Спустя почти полвека, вслед за сексуальной принадлежностью, «абстракцисту» Бобе в одночасье поменяли принадлежность национальную…
Он стоял в московском дворе-колодце у своей мастерской и осторожно клал в машину холсты. Был тихий летний день. Через двор шла женщина средних лет, интеллигентного вида, в очечках. Возле Бобы, которого она видела первый раз в жизни, женщина остановилась и сказала:
– Завтра небось опять про Холокост врать будете!
И ушла.
С тех пор, не без вызова заявляет русский шляхтич Жутовский, я – законный еврей!
«Много было гуманного»
Название для графической серии Жутовского придумал Фазиль Искандер: «Последние люди империи». Были среди этих людей и гении, но встречались и убийцы.
Одного из них, генерала НКВД Судоплатова, Боба рисовал в начале восьмидесятых.
Бывший заместитель Берии предавался воспоминаниям. На постели, в глубоком паркинсоне, лежала генеральская жена Эмма Карловна и эхом повторяла ключевые слова. Под этот страшноватый парный конферанс Жутовский увековечивал черты одного из главных убийц эпохи.
– В начале тридцатых, – мерно излагал Судоплатов, – в Одессе появились антисоветские листовки. Написаны они были явно молодым человеком… Мы его, конечно, быстро нашли…
– Нашли-и… – сладострастно отзывалась Эмма Карловна.
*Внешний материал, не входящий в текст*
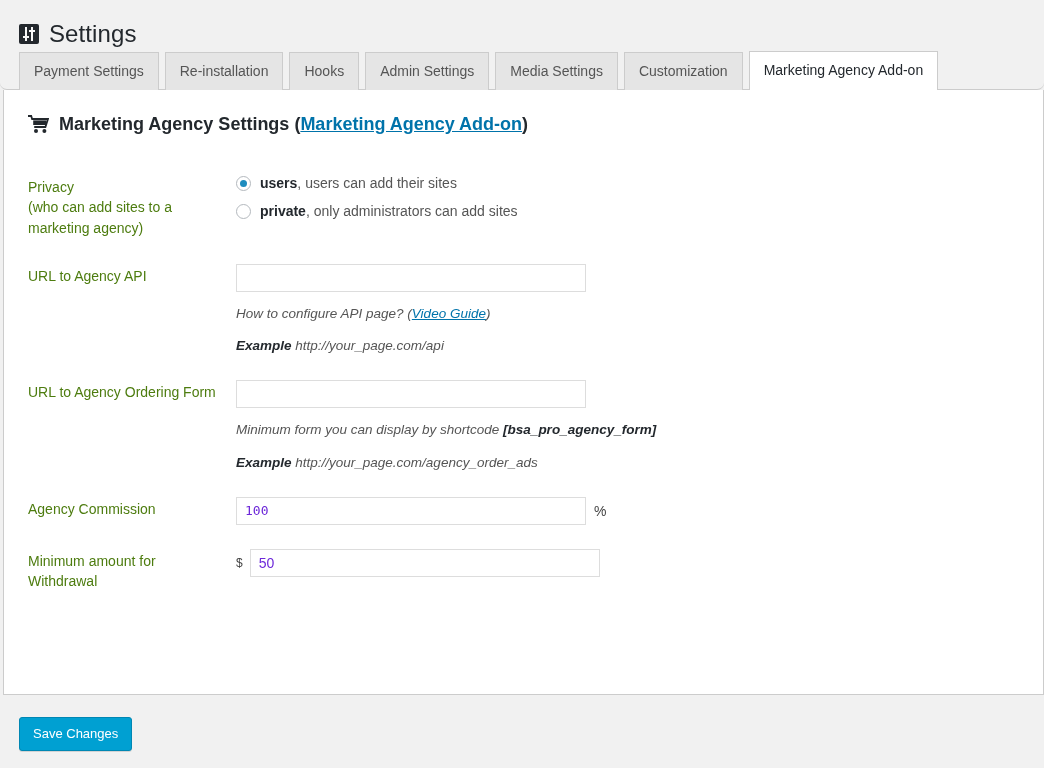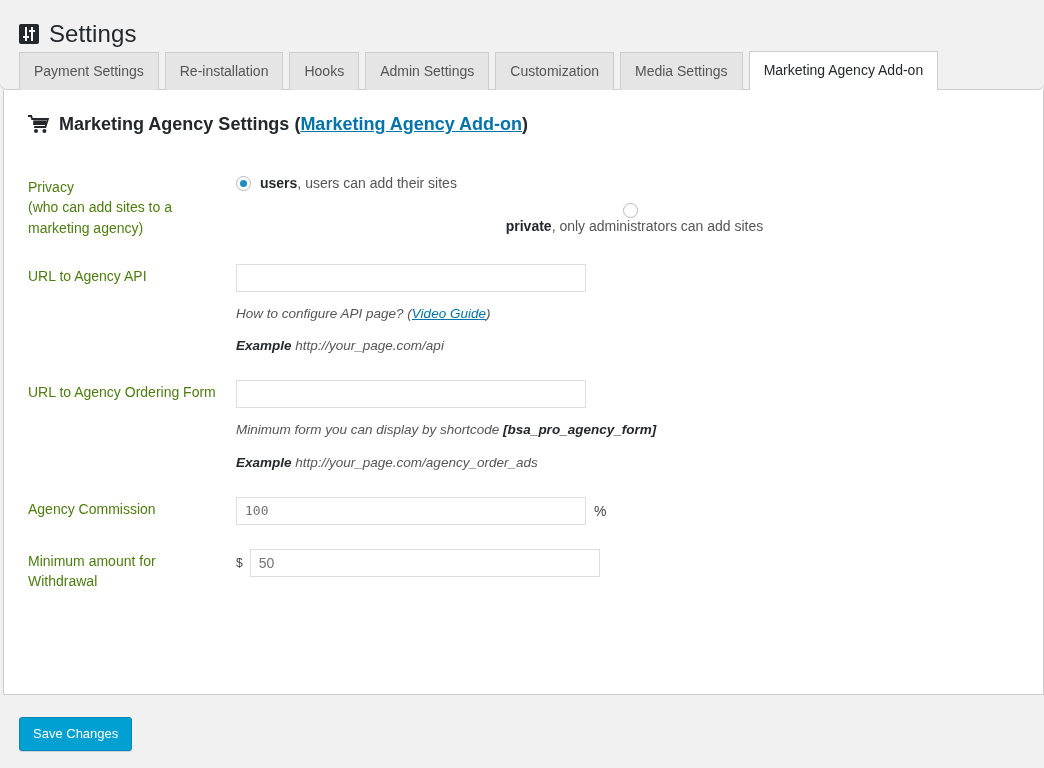"Customization" span.tab { order: before "Media Settings" -> after "Media Settings" }
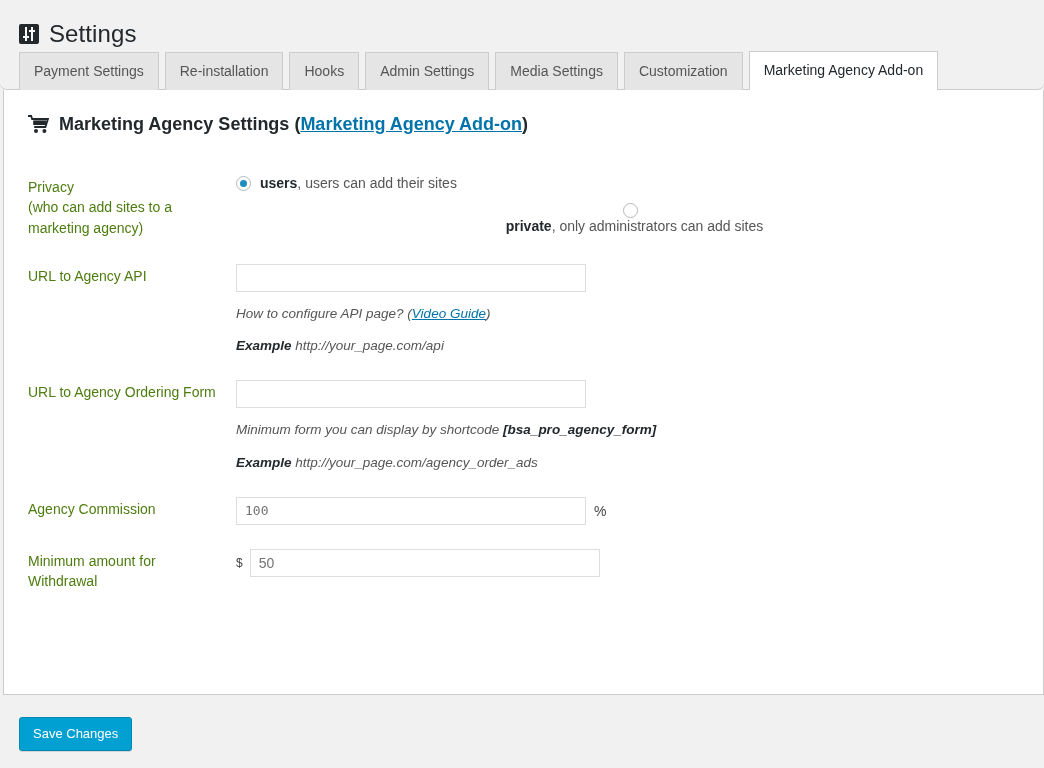"private, only administrators can add" .radio-line:last-child { flex-direction: column -> none }
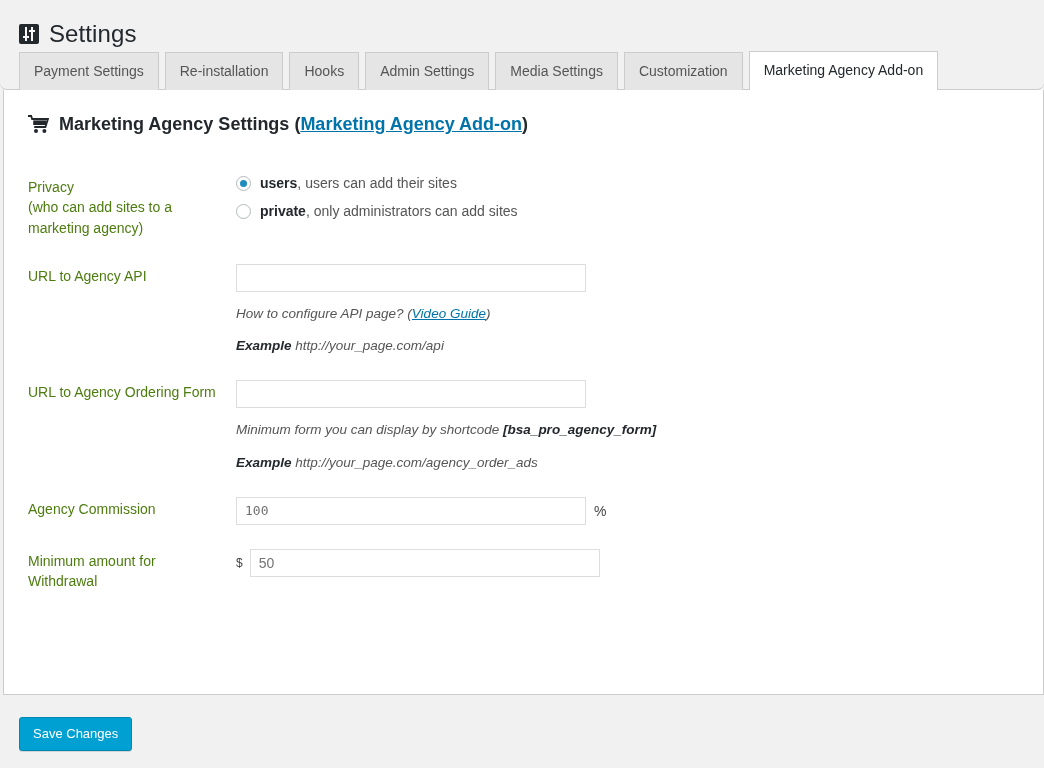"100" input[type="text"] { color: #737373 -> #6d28d9 }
– Нашли и тех, кто за ним стоял, – продолжал генерал НКВД. – Их всех, конечно, расстреляли. А насчет мальчика Косиор велел: не трогать.
Судоплатов взял паузу и завершил сюжет.
– И мальчика не тронули!
Он еще помолчал, суммируя прожитое, и вздохнул:
– Много было гуманного… Много…
– Мно-ого… – отозвалась Эмма Карловна.На чай
Виктор Шкловский, позируя, рассказывал Жутовскому подробности из жизни Лили Брик, и мемуары эти были самого непарадного свойства. И интриганка, и стерва, да и блядь впридачу.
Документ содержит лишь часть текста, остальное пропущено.